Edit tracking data
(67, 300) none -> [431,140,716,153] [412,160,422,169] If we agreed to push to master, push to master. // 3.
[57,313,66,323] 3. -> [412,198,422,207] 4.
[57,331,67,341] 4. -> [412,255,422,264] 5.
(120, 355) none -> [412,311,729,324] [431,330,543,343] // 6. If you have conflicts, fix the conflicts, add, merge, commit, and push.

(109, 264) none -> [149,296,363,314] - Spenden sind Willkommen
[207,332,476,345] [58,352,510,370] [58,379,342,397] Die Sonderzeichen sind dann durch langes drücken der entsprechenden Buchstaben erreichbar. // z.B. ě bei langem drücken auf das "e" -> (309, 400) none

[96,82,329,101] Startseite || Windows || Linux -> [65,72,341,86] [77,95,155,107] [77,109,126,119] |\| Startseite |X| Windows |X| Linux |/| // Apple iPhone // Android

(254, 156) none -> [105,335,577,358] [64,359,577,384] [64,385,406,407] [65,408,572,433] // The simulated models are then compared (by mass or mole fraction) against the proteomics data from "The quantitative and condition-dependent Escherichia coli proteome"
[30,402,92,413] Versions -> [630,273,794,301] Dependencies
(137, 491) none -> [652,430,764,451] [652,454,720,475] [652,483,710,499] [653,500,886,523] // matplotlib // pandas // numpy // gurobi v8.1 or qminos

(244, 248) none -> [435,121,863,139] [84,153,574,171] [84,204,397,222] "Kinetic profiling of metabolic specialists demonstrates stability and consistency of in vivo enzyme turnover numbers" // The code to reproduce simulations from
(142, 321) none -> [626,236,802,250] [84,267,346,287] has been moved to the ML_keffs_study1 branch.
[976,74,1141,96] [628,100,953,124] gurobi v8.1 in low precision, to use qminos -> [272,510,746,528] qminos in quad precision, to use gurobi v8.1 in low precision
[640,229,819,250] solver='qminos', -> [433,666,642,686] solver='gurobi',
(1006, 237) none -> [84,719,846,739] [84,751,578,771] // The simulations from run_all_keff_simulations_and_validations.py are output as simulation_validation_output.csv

== Assignment ==
Restate word for word only the lines above from the line containing "(254, 156) none" to the line containing "(137, 491) none", both of them included.

== Expected output ==
(254, 156) none -> [105,335,577,358] [64,359,577,384] [64,385,406,407] [65,408,572,433] // The simulated models are then compared (by mass or mole fraction) against the proteomics data from "The quantitative and condition-dependent Escherichia coli proteome"
[30,402,92,413] Versions -> [630,273,794,301] Dependencies
(137, 491) none -> [652,430,764,451] [652,454,720,475] [652,483,710,499] [653,500,886,523] // matplotlib // pandas // numpy // gurobi v8.1 or qminos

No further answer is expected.